Vive la Bizarre Swiss Interactions

by Jackie

Three magical stories from the last three days to fill you with joy:

1) On the bus, about 10 pm on a frigid Tuesday night, returning home from choir rehearsal.  I get on the bus after waiting 10 minutes or so freezing my tush off.  Ticket control people step on the bus and ask everyone to take out their tickets.  I fumble through my wallet with my cold fingers looking for my all-inclusive Swiss transport pass.  Suddenly, a little electronic machine that they carry to verify everyone’s transport cards is poking at my wallet.  I continue to fumble, not understanding what’s going on.
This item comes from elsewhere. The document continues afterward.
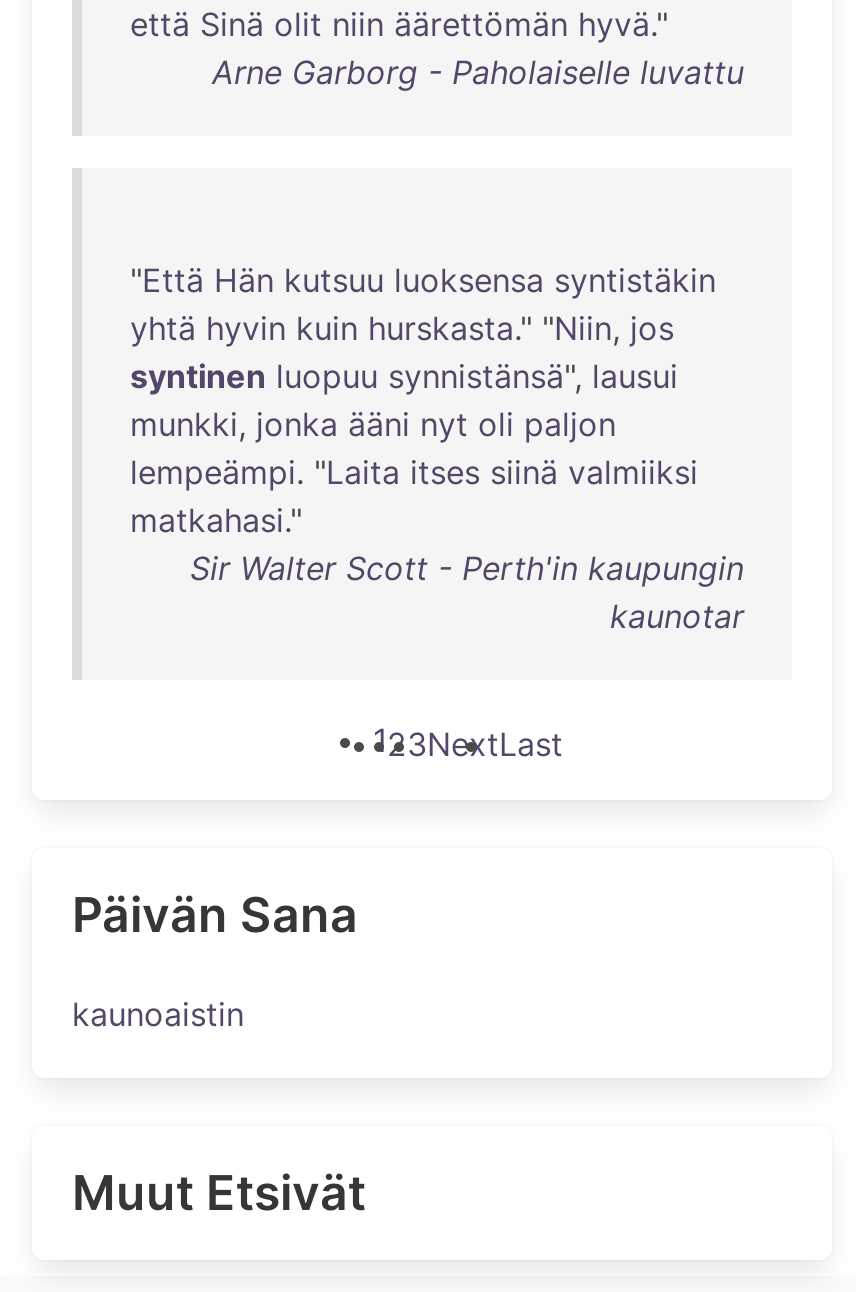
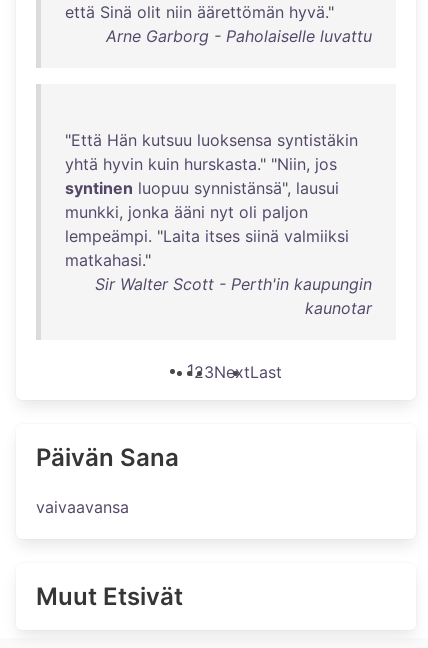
[72,994,244,1034] kaunoaistin -> [36,497,129,517] vaivaavansa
“Wait, I have a general subscription!” I say to the guy poking at my wallet to get him to stop so I can actually get at my pass.  Turns out, his fancy card reader can read cards through wallets—but not the kind of card I have, only the Lausanne-only transport cards.

“Oh, I’m very sorry,  Madame,” he answers apologetically, immediately backing off.  He was so embarrassed!

2) I needed to get a final exam back to see the comments.  For some odd reason the professor dropped them off at the student services reception desk, which is every student’s go-to desk because no one has any idea how the administration actually works and the student services people tend to know, even if they often seem unhappy about sharing their insider knowledge.  The trick is getting to the student services desk when it is actually open.  I had to go the library, so I hung around school until 2, when the secretaries would finally be back from their 2 hour lunch break.  There was a long line when I got there around 2:15.  The student in front of me requested a transcript.  The secretary gets it, hands it to her, and quotes some smallish fee.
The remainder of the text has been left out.